== Segment start ==

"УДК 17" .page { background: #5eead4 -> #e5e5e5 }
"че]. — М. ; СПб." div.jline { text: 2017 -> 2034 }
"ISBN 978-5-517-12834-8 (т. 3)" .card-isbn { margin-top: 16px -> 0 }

== Segment end ==
== Segment start ==

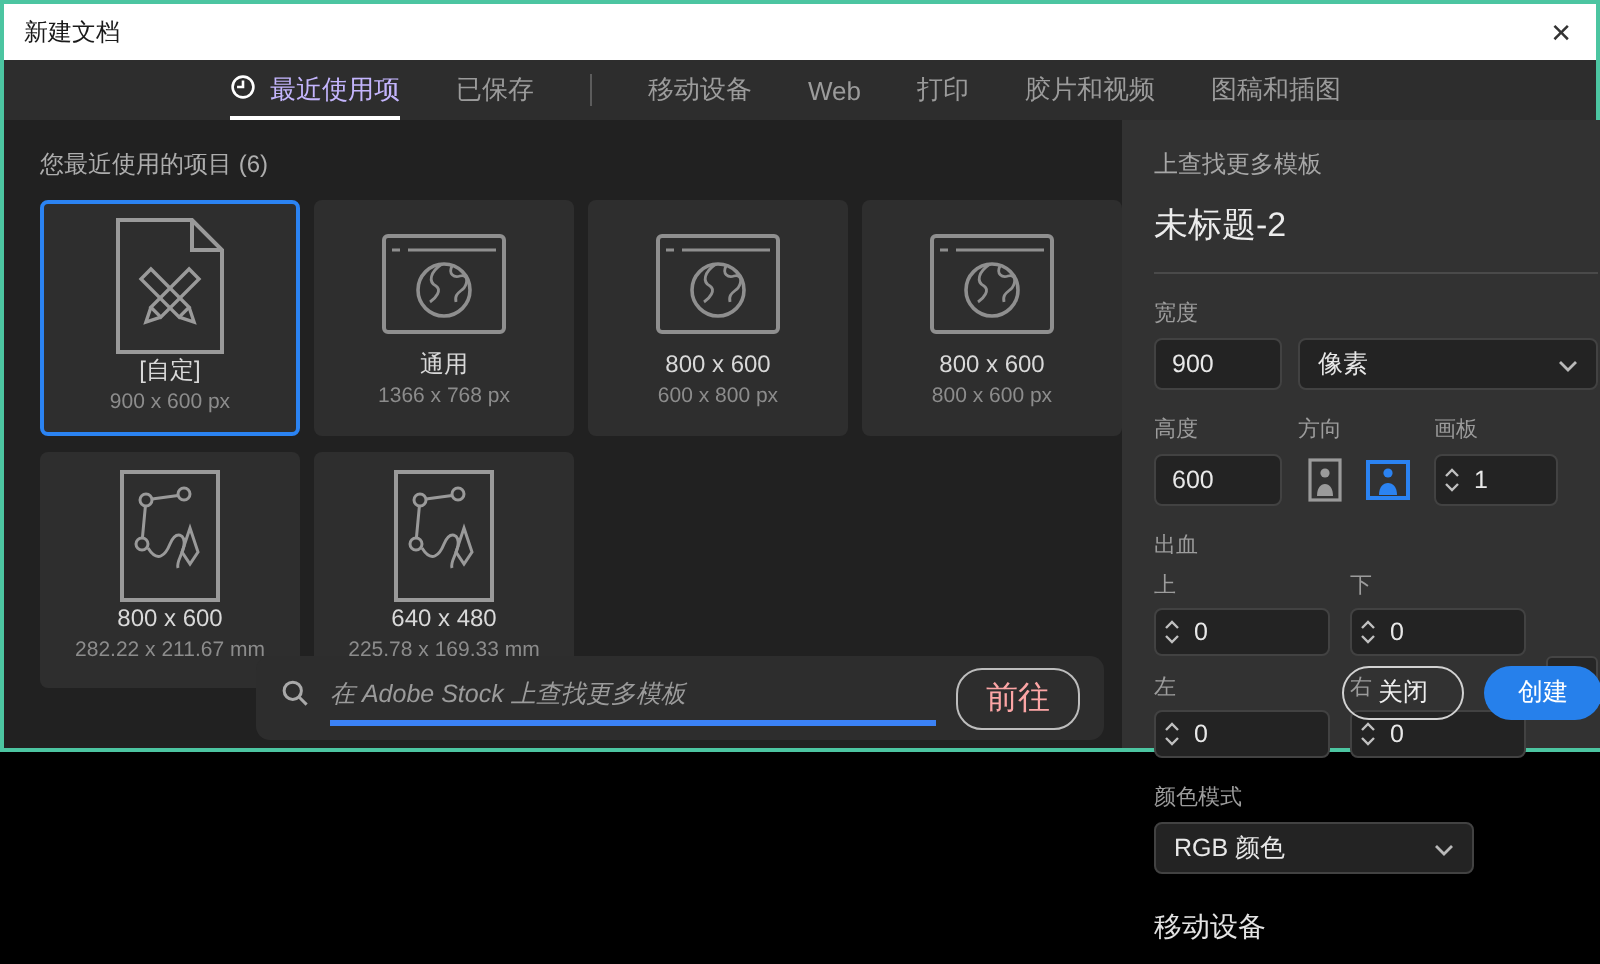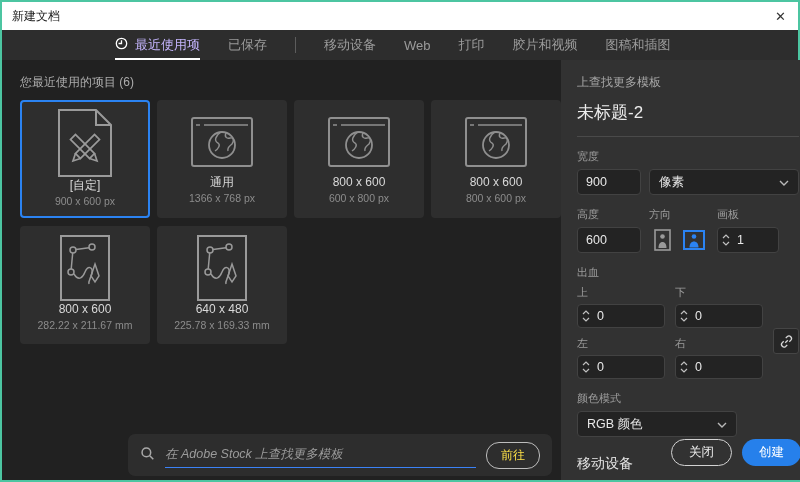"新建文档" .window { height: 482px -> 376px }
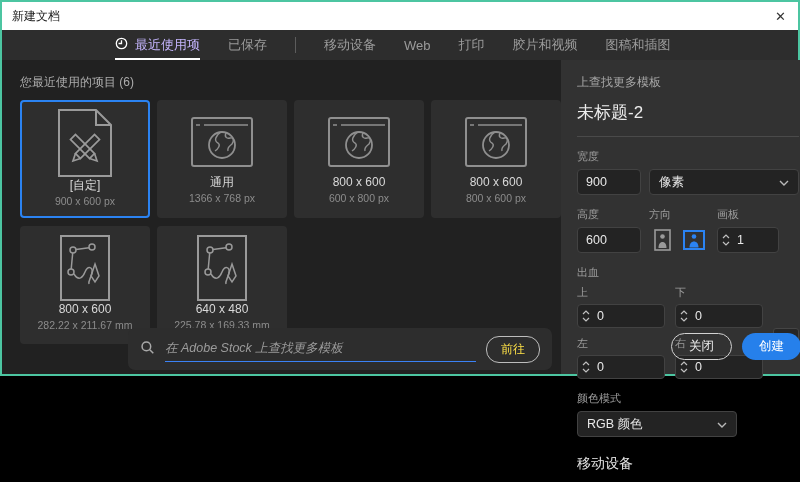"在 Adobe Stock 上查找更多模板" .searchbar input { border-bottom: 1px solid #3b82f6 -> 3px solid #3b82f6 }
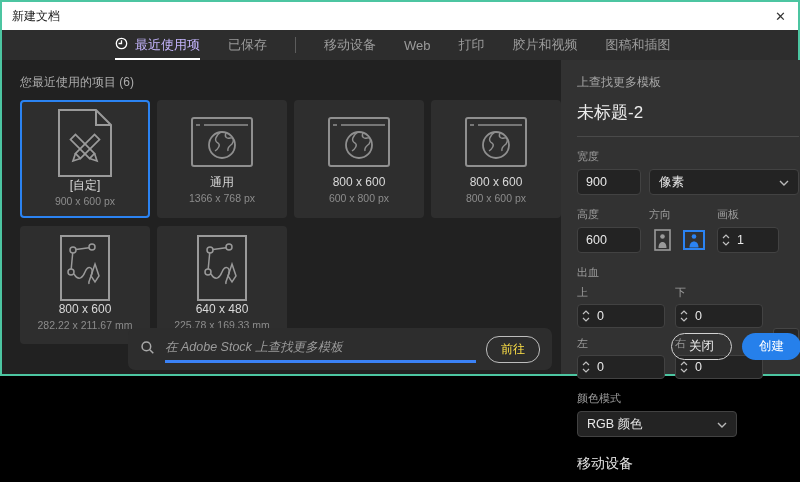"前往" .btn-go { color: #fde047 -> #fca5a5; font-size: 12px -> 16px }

== Segment end ==

What the task requires
Print nothing except the lines above from the one containing "height: 482px ->" down to the one containing "color: #fde047 ->", both included, exactly as written and free of pictures.

Task solution
"新建文档" .window { height: 482px -> 376px }
"在 Adobe Stock 上查找更多模板" .searchbar input { border-bottom: 1px solid #3b82f6 -> 3px solid #3b82f6 }
"前往" .btn-go { color: #fde047 -> #fca5a5; font-size: 12px -> 16px }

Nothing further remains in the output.